= Exercise brief =
Note each line in the data below that holds "profile", and copy it.

[Revision tracking records]
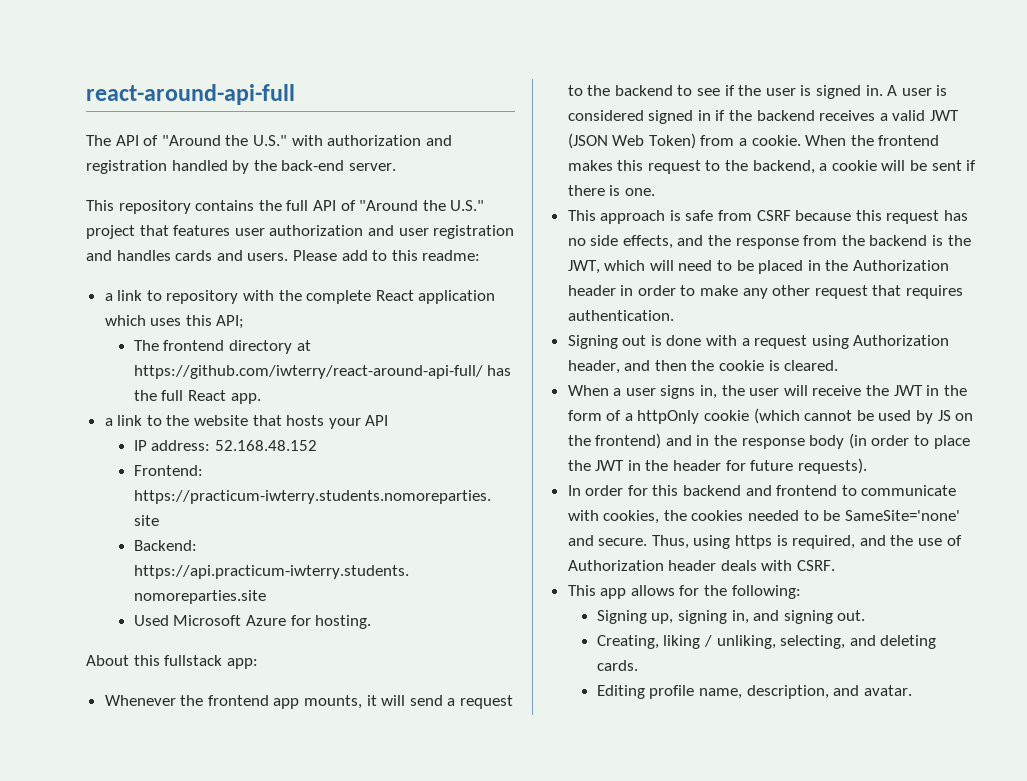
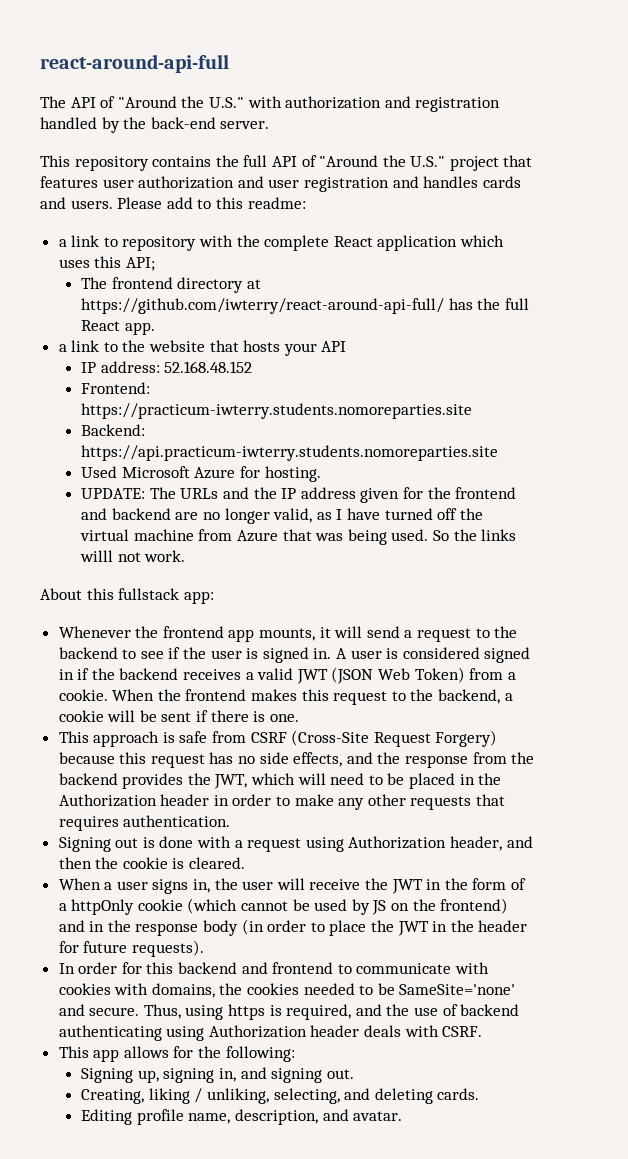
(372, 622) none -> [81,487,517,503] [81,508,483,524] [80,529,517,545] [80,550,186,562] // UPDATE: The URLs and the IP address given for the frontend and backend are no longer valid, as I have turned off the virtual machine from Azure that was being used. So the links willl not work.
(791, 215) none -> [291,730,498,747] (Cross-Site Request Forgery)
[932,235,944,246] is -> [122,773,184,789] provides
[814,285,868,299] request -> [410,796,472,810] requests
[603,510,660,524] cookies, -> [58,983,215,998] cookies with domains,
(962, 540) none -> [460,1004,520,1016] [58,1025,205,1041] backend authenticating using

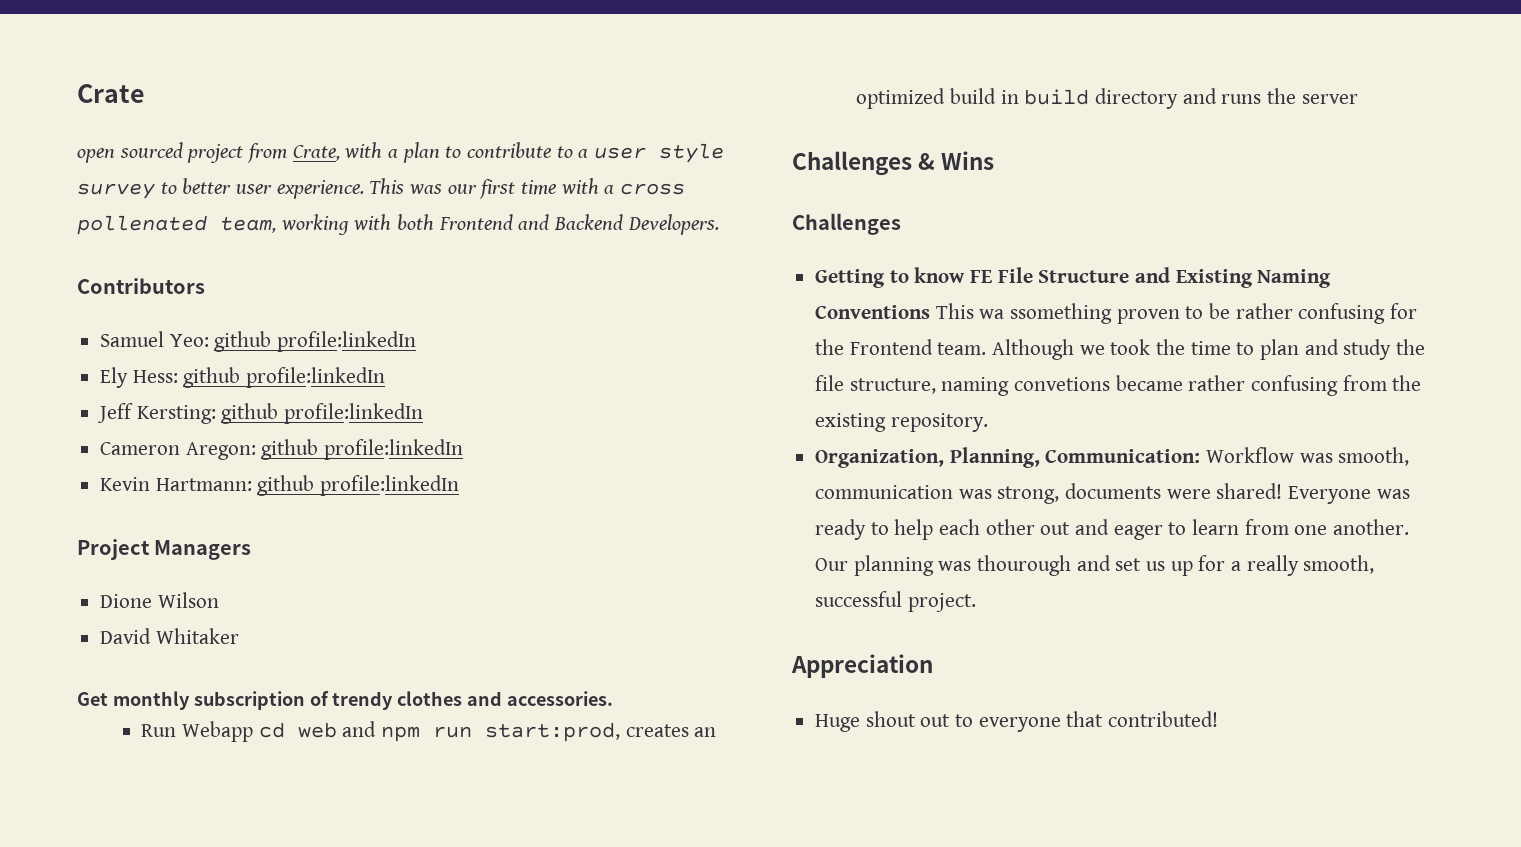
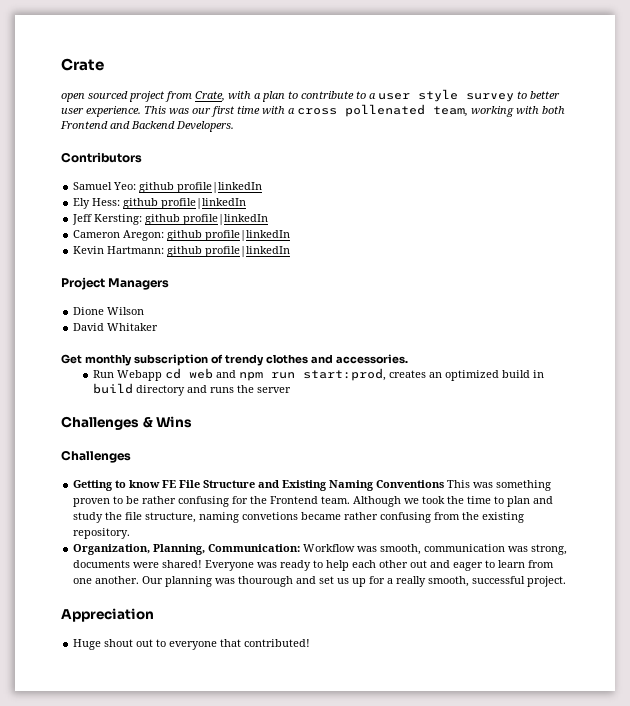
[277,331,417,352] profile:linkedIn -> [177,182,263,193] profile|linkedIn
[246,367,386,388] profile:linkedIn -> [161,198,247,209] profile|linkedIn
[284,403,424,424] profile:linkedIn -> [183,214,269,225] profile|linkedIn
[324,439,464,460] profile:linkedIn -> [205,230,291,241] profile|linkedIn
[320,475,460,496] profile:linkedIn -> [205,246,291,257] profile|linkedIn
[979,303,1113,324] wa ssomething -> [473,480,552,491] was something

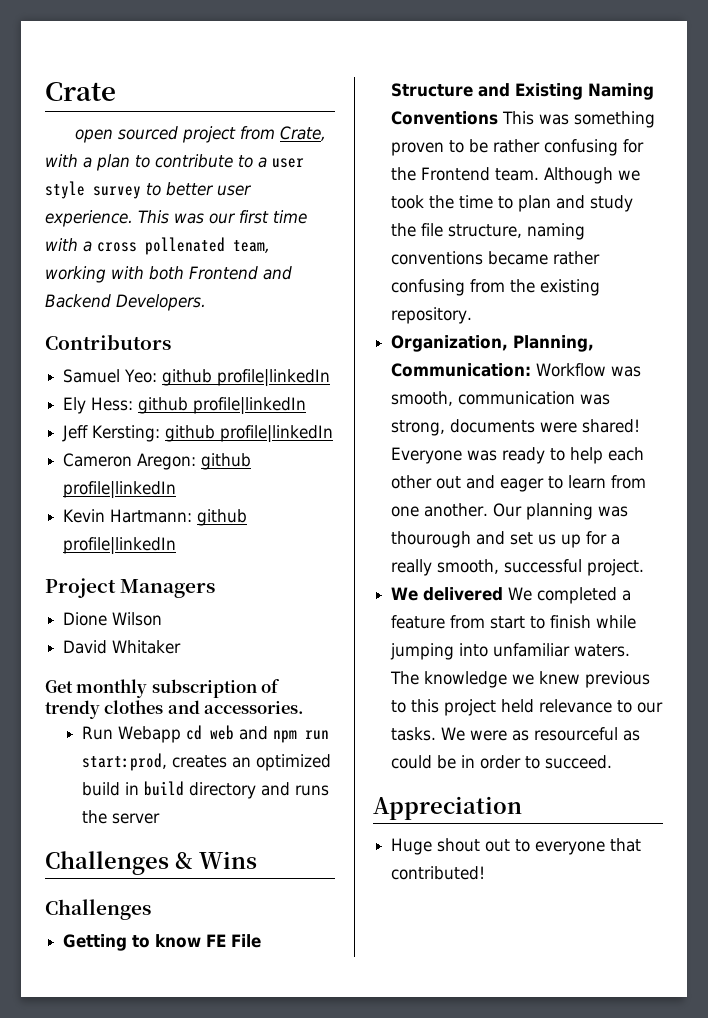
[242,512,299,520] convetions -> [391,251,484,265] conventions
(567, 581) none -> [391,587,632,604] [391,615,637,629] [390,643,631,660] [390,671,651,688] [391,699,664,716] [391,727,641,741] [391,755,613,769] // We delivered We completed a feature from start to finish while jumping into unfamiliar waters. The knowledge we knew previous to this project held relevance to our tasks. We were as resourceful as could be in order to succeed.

= Task result =
[277,331,417,352] profile:linkedIn -> [177,182,263,193] profile|linkedIn
[246,367,386,388] profile:linkedIn -> [161,198,247,209] profile|linkedIn
[284,403,424,424] profile:linkedIn -> [183,214,269,225] profile|linkedIn
[324,439,464,460] profile:linkedIn -> [205,230,291,241] profile|linkedIn
[320,475,460,496] profile:linkedIn -> [205,246,291,257] profile|linkedIn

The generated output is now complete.